#### Problem description
Once the pictures are removed, reproduce what is left of the data below exactly.

[Records from a data source]
□ □ □ □ □ □ □

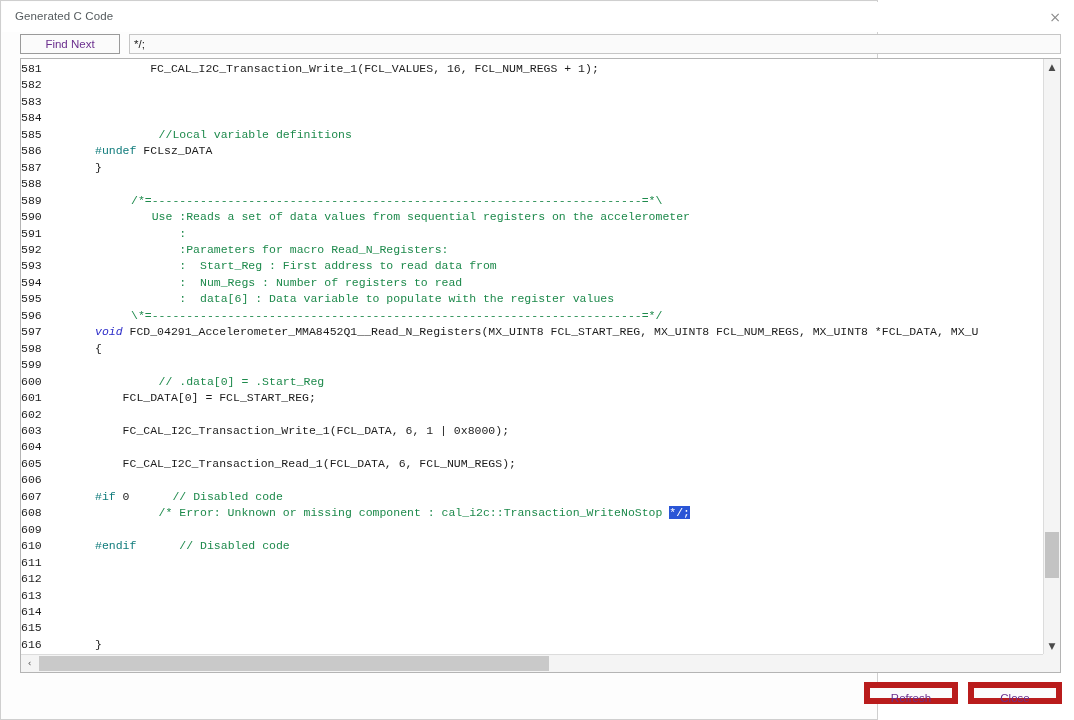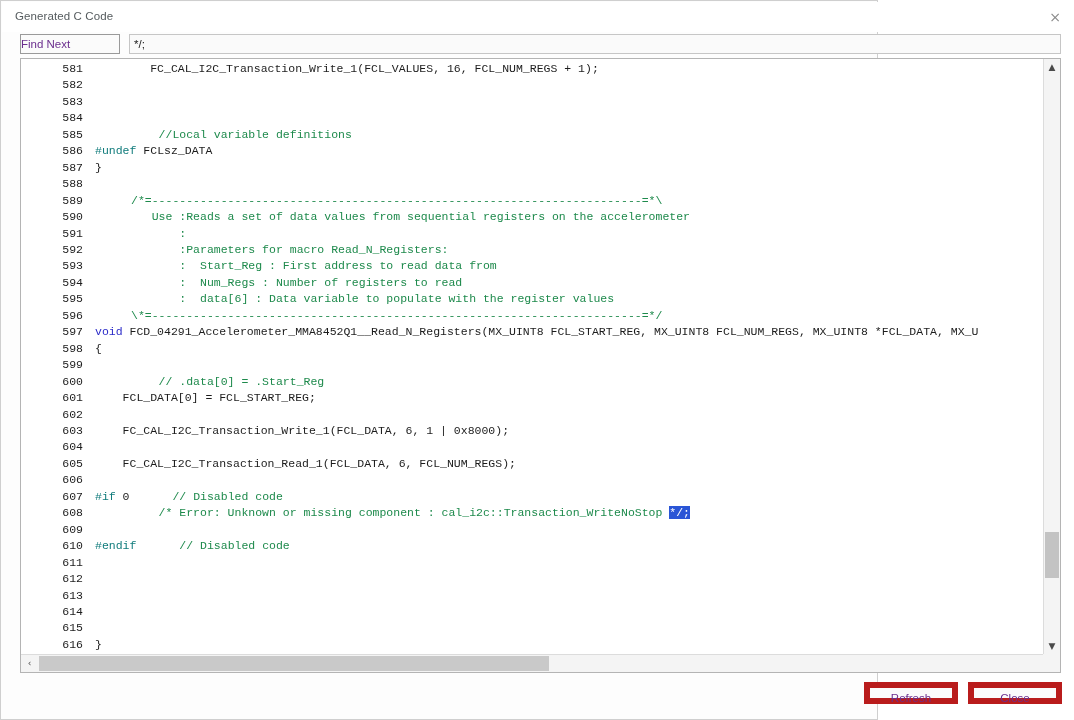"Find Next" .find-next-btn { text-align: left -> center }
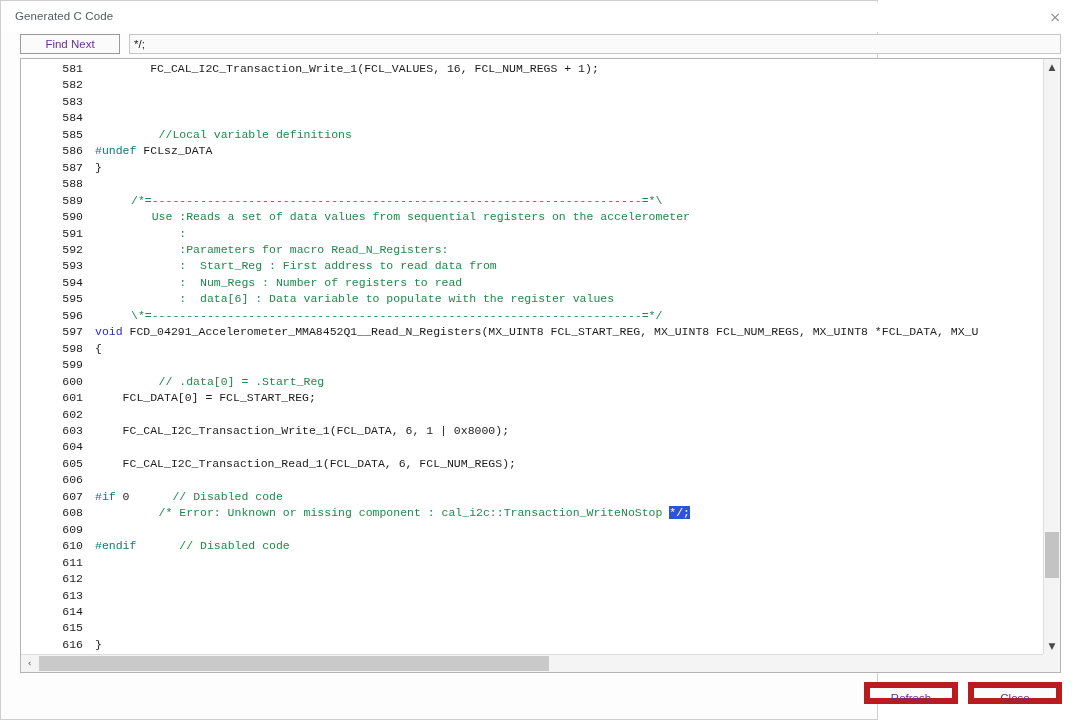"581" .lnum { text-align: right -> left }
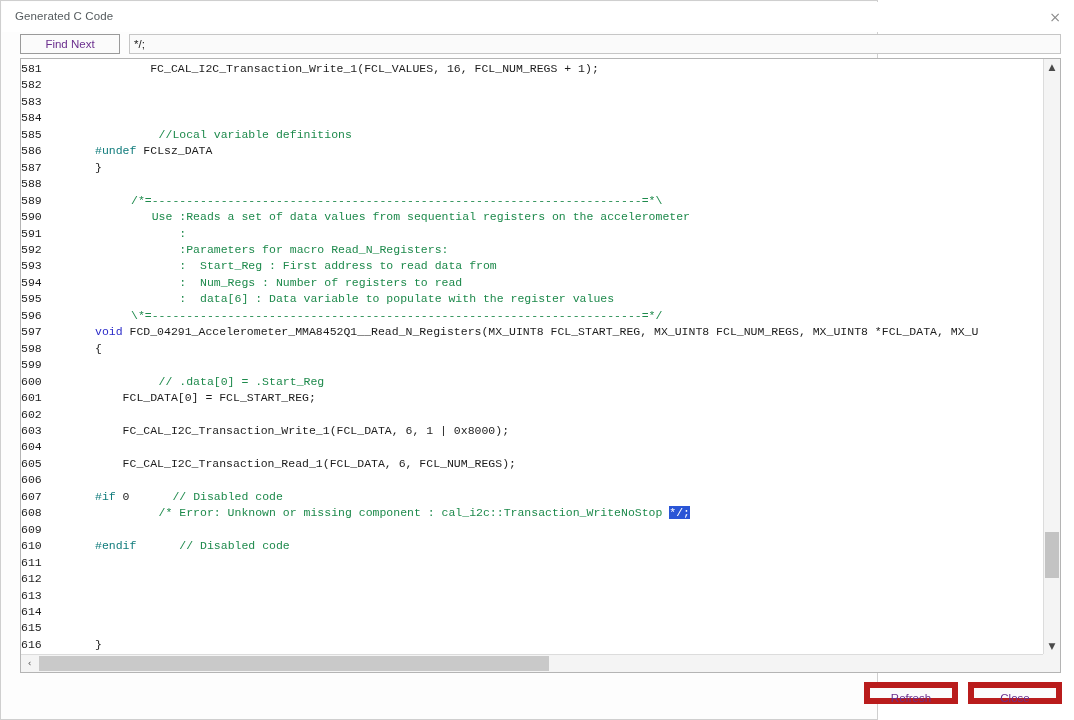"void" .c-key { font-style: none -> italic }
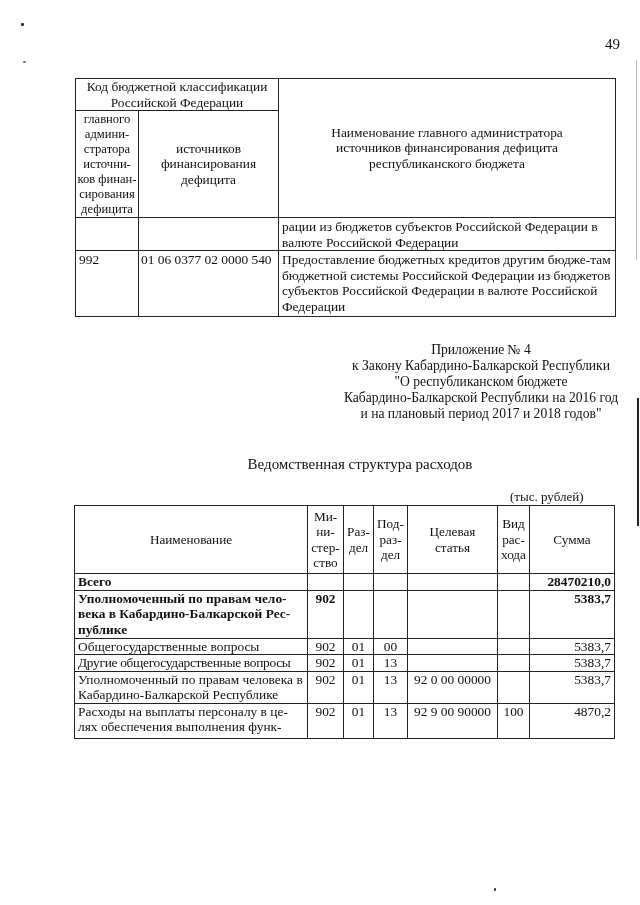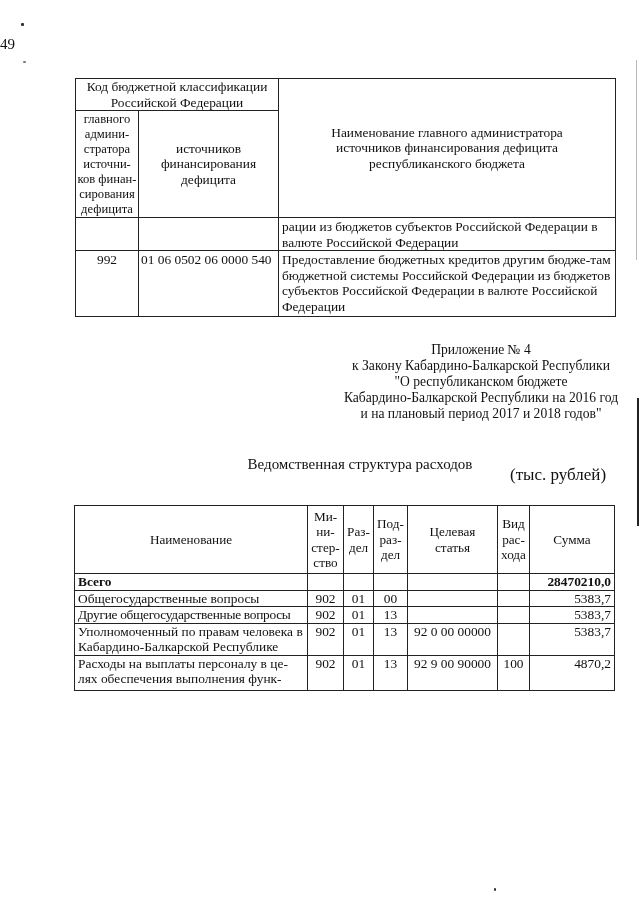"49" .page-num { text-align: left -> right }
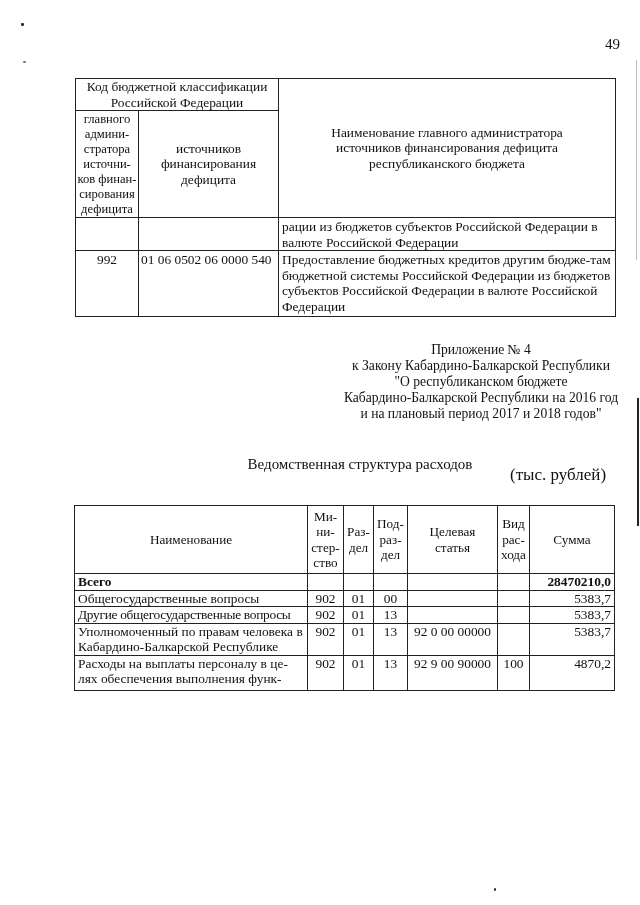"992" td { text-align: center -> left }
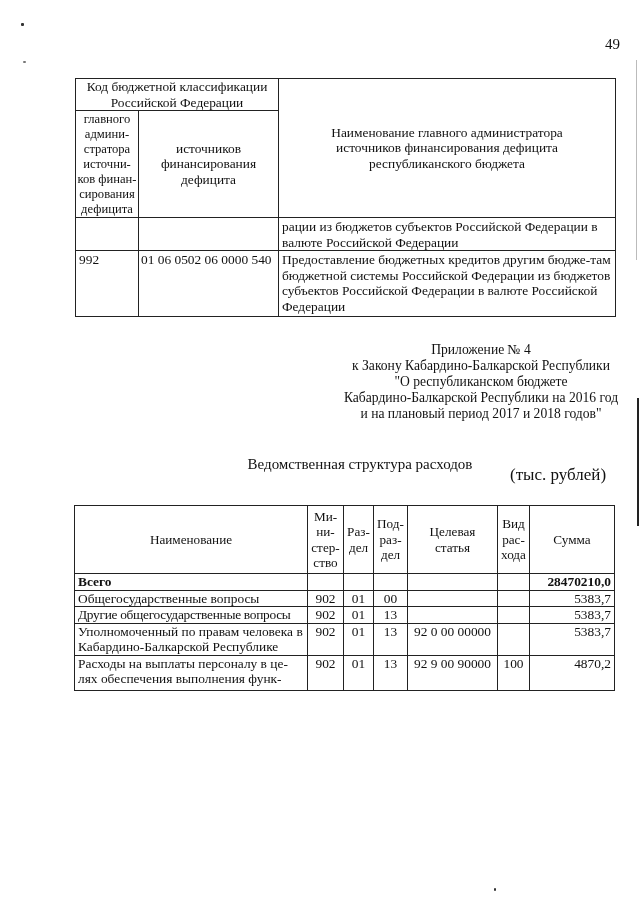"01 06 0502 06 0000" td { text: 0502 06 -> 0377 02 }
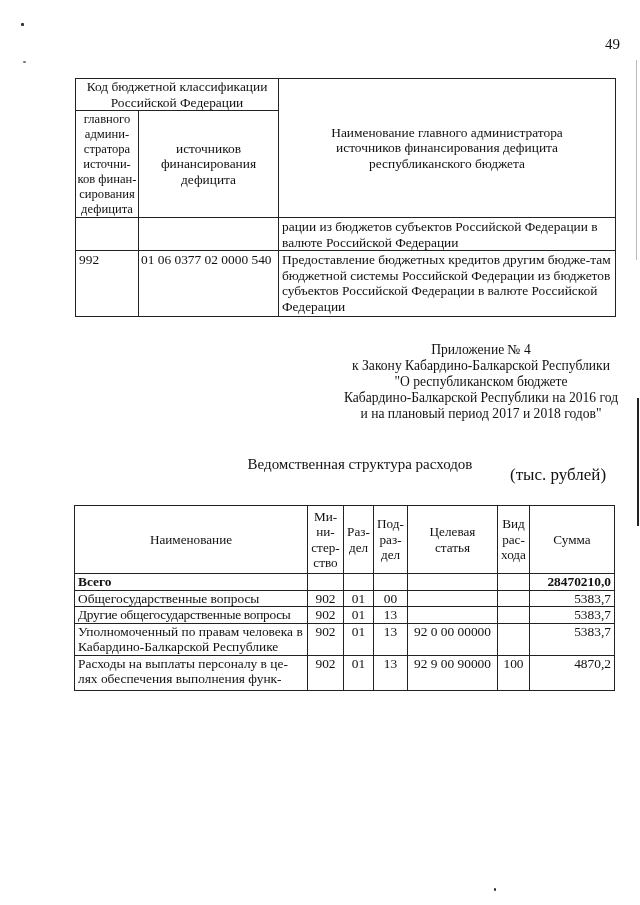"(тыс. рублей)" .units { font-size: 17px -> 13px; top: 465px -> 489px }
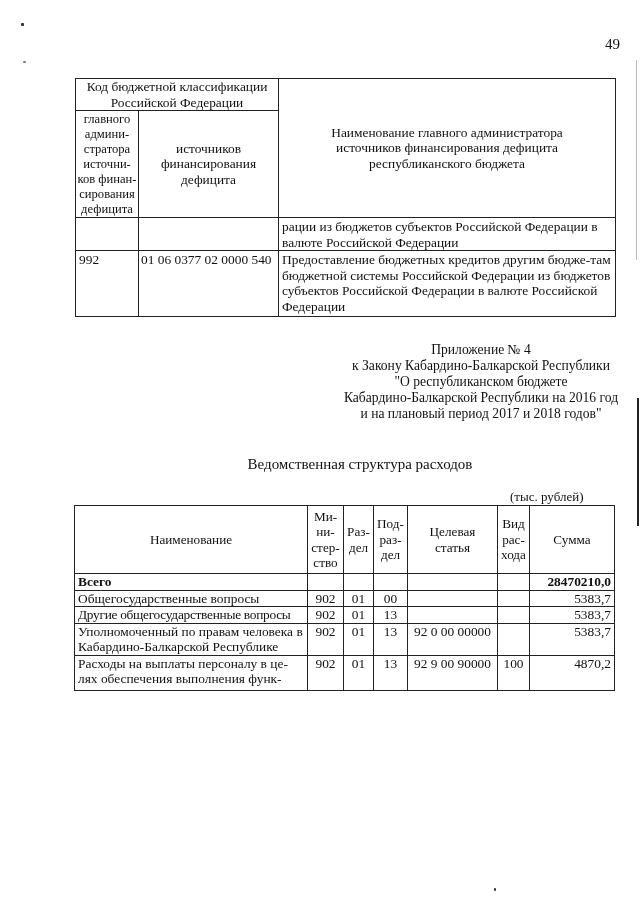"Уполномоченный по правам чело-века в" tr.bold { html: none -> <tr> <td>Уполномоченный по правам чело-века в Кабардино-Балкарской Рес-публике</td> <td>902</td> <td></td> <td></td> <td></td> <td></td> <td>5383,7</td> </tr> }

□ □ □ □ □ □ □

#### Exercise response
"Find Next" .find-next-btn { text-align: left -> center }
"581" .lnum { text-align: right -> left }
"void" .c-key { font-style: none -> italic }
"49" .page-num { text-align: left -> right }
"992" td { text-align: center -> left }
"01 06 0502 06 0000" td { text: 0502 06 -> 0377 02 }
"(тыс. рублей)" .units { font-size: 17px -> 13px; top: 465px -> 489px }
"Уполномоченный по правам чело-века в" tr.bold { html: none -> <tr> <td>Уполномоченный по правам чело-века в Кабардино-Балкарской Рес-публике</td> <td>902</td> <td></td> <td></td> <td></td> <td></td> <td>5383,7</td> </tr> }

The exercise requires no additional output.